Remembering Holocaust is taking responsibility – Pope

Pope Francis emphasised that remembering the Holocaust helps us overcome “so many deplorable forms of apathy towards our neighbour” in a speech at a conference in Rome.

Addressing participants of the Rome International Conference on Responsibility of States Institutions and Individuals in the Fight against Anti-Semitism in the Organisation for Security and Co-operation in Europe (OSCE) area, the Pope mentioned three key words: responsibility, indifference and memory.

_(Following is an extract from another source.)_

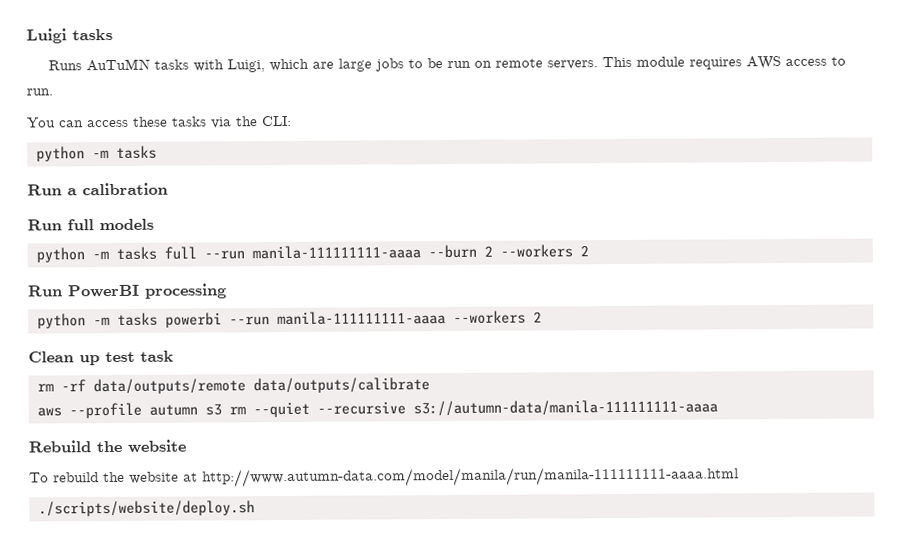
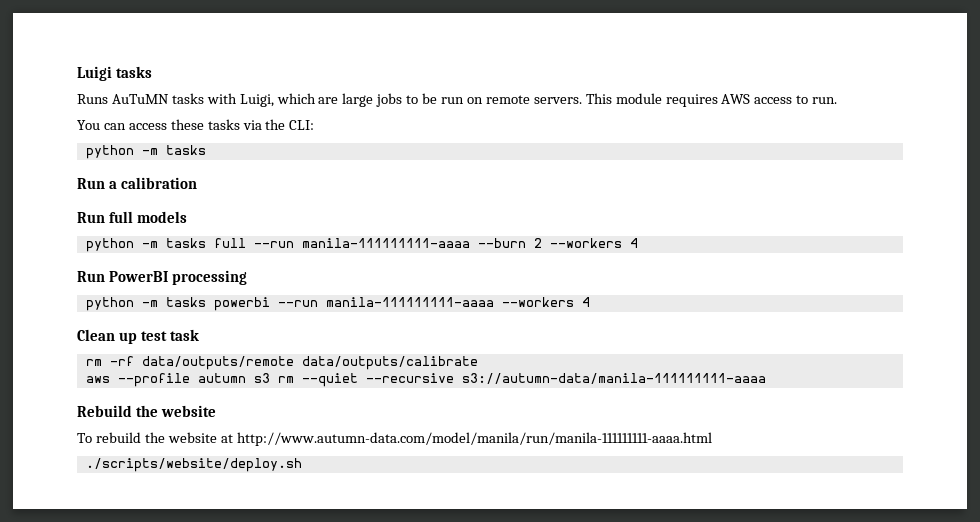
[579,245,589,257] 2 -> [629,238,638,248] 4
[532,311,542,323] 2 -> [581,297,590,307] 4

“We are responsible when we are able to respond. It is not merely a question of analysing the causes of violence and refuting their perverse reasoning, but of being actively prepared to respond to them,” said the Pope.

Hatred

He said that hatred in all its forms is not the only enemy, but even more fundamentally it is indifference, as it “paralyses and impedes us from doing what is right even when we know that it is right”.

I do not grow tired of repeating, he said “that indifference is a virus that is dangerously contagious in our time, a time when we are ever more connected with others, but are increasingly less attentive to others”.

Recalling the recent commemoration of International Holocaust Remembrance Day, the Pontiff underlined that “in order to recover our humanity, to recover our human understanding of reality and to overcome so many deplorable forms of apathy towards our neighbour, we need this memory…”

In addition, the Vatican’s permanent representative to the OSCE marked Holocaust Remembrance Day with an appeal not to forget the lessons of the past.

At an OSCE Permanent Council meeting, Msgr Janusz Urbanczyk said: “The Holocaust teaches us that utmost vigilance is always needed to be able to take prompt action in defence of human dignity and peace.”

Differences

Quoting Pope Francis, who said that the cruelty perpetrated in Nazi extermination camps is still alive today, Msgr Urbanczyk said that “the International Holocaust Remembrance Day should help us to ‘go beyond evil and differences’, and open every possible pathway of peace and hope in our world of today”.

“In the face of the outright barbarism of the Holocaust, in the face of the attempted destruction of an entire people, in the face of a cold, relentless violence and darkness, the international community, states and individuals must strive to live out the principles of peace, justice, solidarity and reconciliation.

“They must do so for the simple reason, as Pope Francis explained after having prayed in utter silence in the concentration camp in July last year, that ‘cruelty did not end at Auschwitz and Birkenau’,” he said.